#### WORK ORDER:
Please set down, word for word, each line from the one containing "(no intermediate planning)" through the final line of the records below, both included, and nothing else.

#### EXCERPTED DATA:
Segment Open

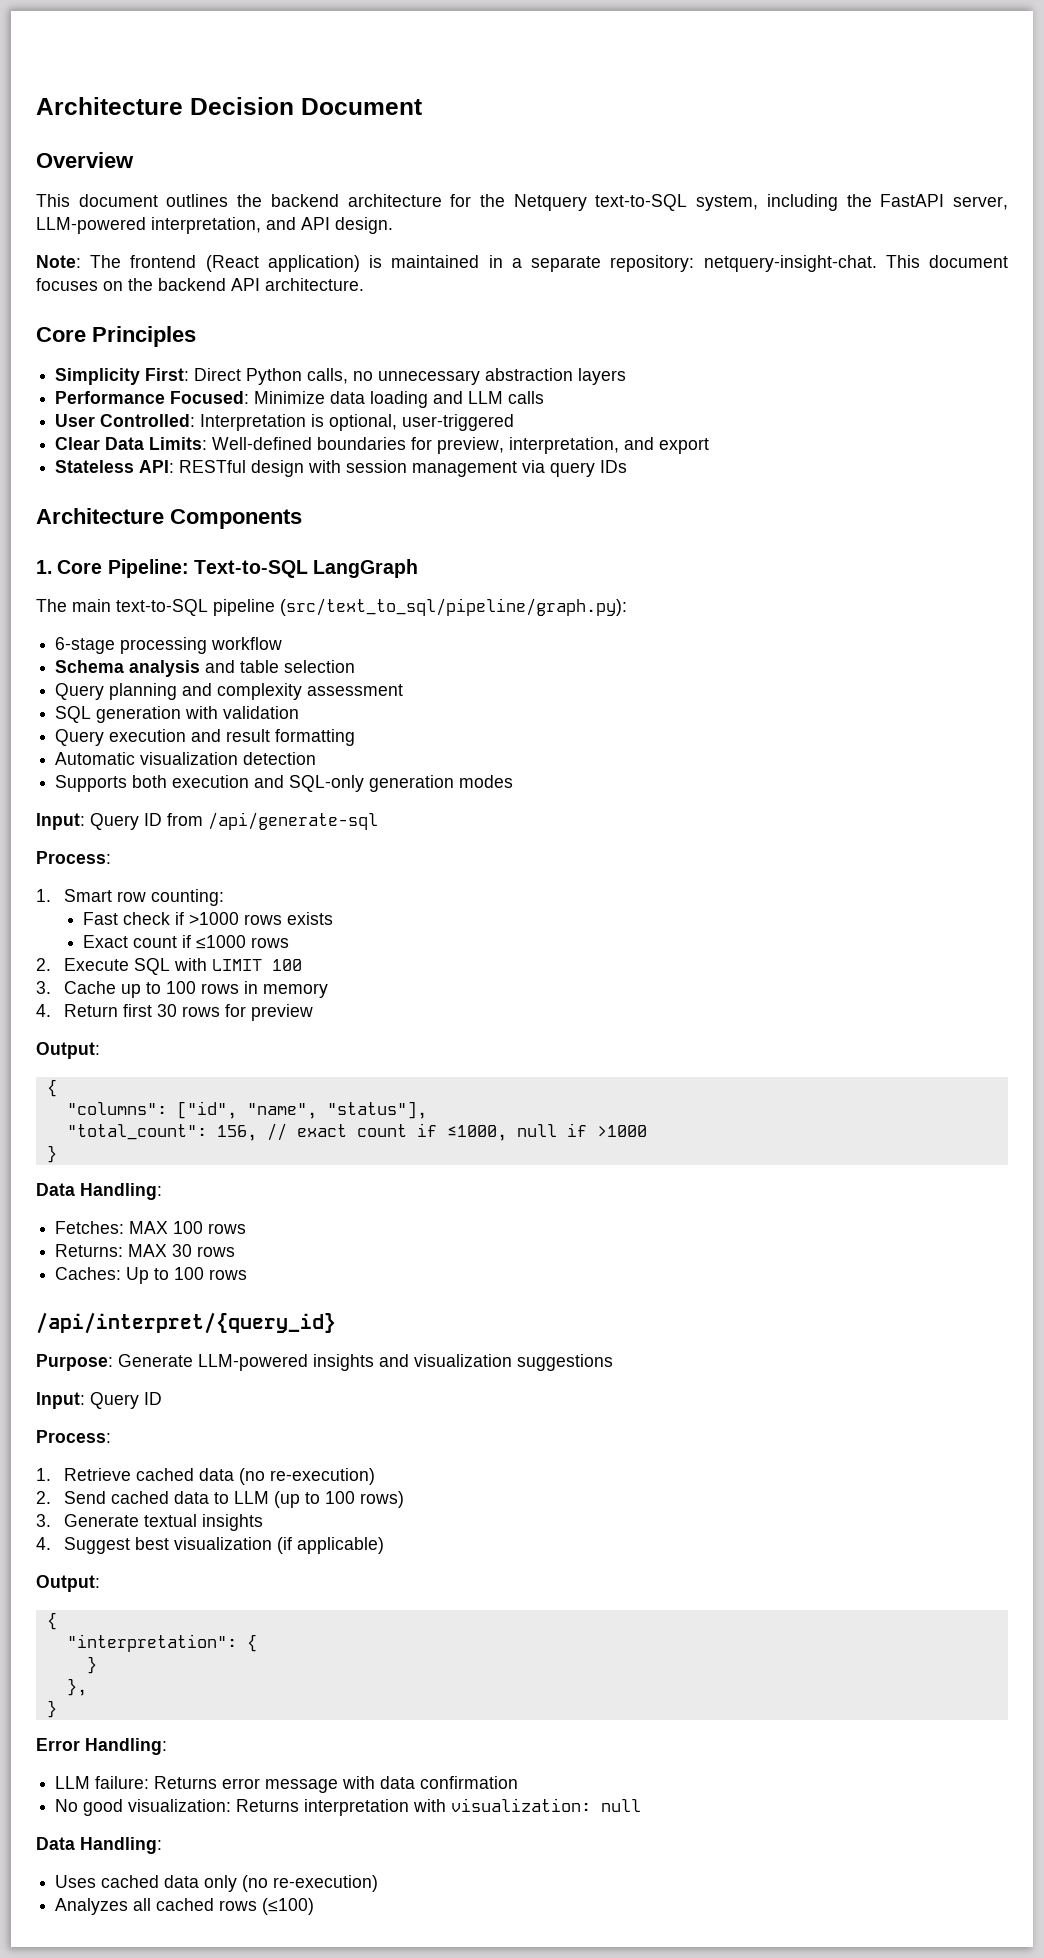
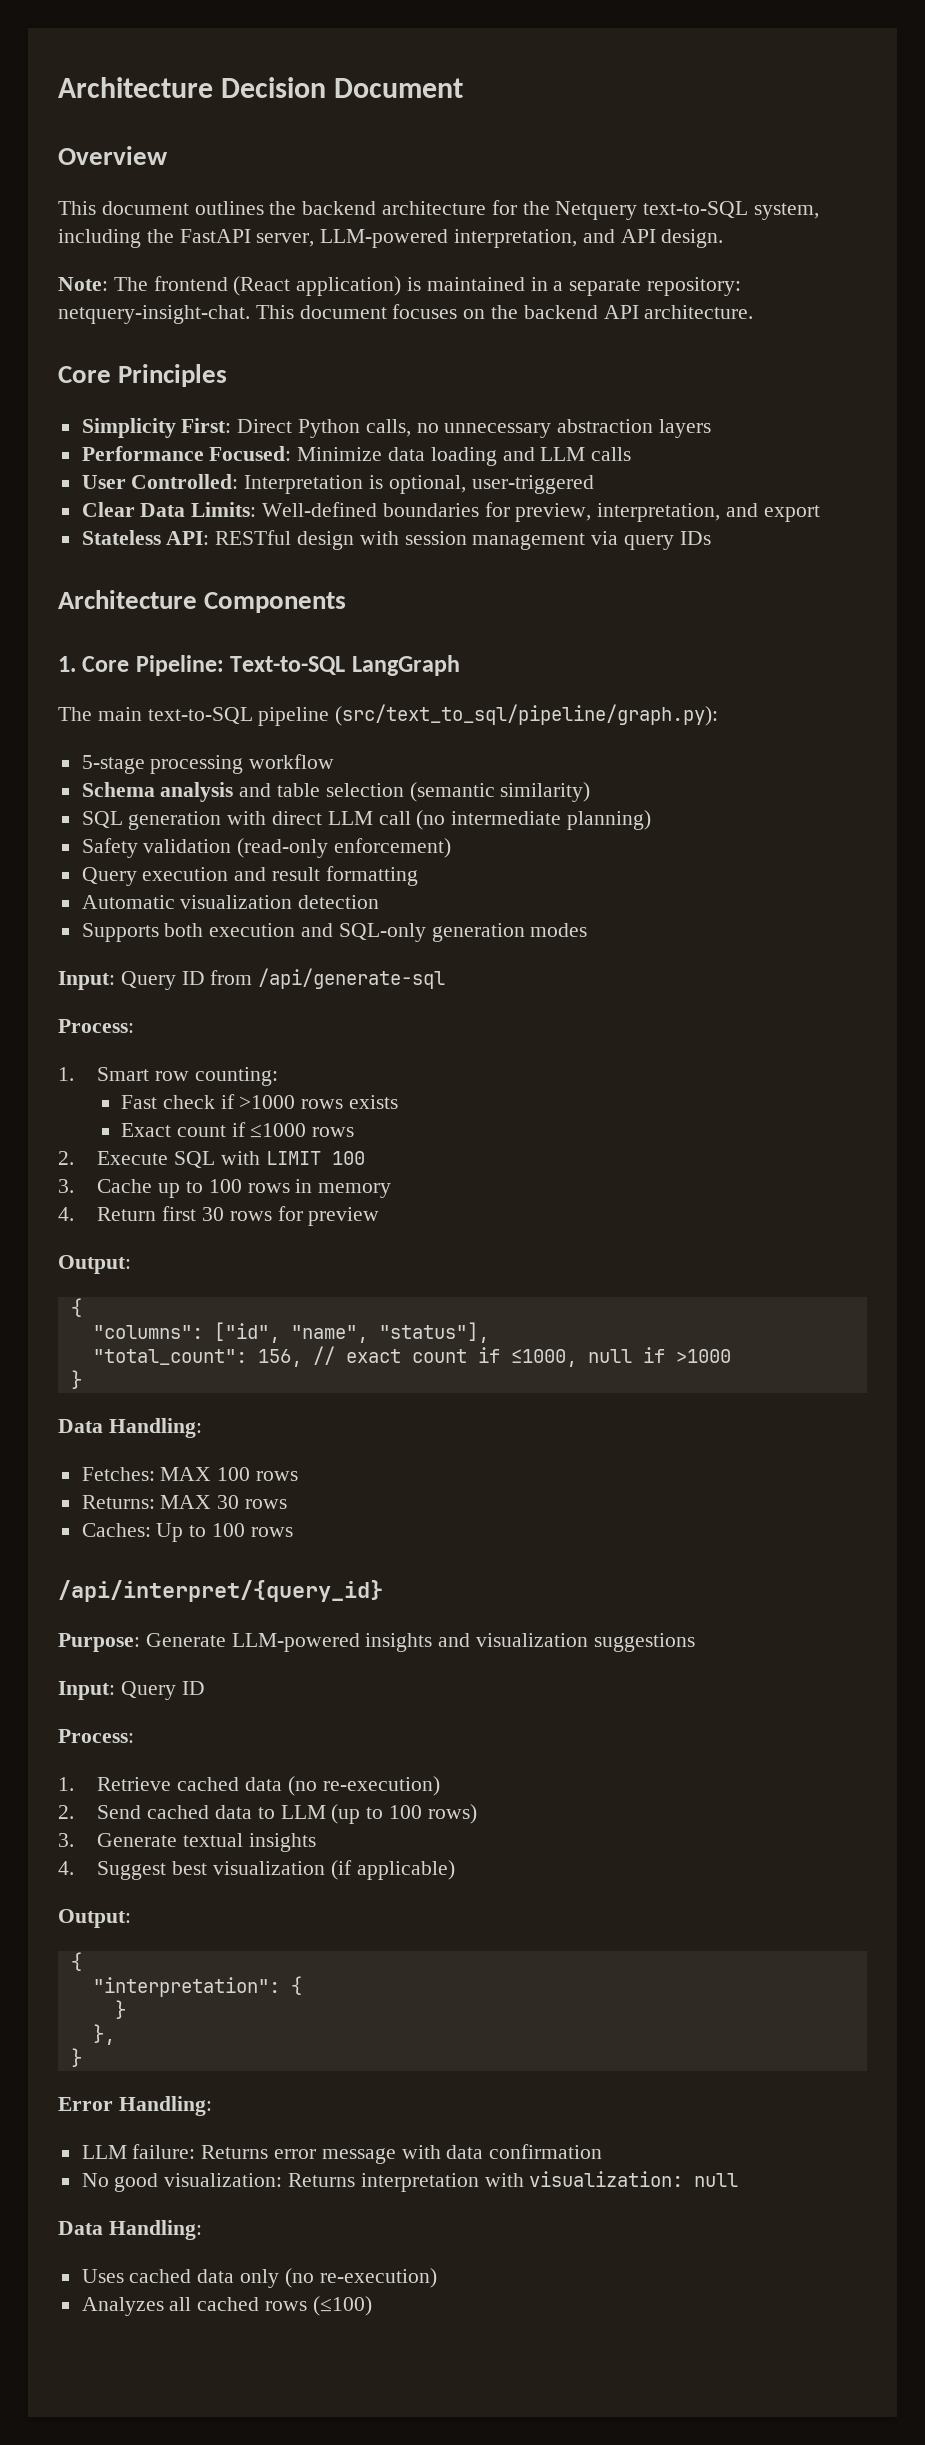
- 6-stage processing workflow
+ 5-stage processing workflow
- Schema analysis and table selection
- Query planning and complexity assessment
- SQL generation with validation
+ Schema analysis and table selection (semantic similarity)
+ SQL generation with direct LLM call (no intermediate planning)
+ Safety validation (read-only enforcement)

Segment Closed

#### TASK SOLUTION:
+ SQL generation with direct LLM call (no intermediate planning)
+ Safety validation (read-only enforcement)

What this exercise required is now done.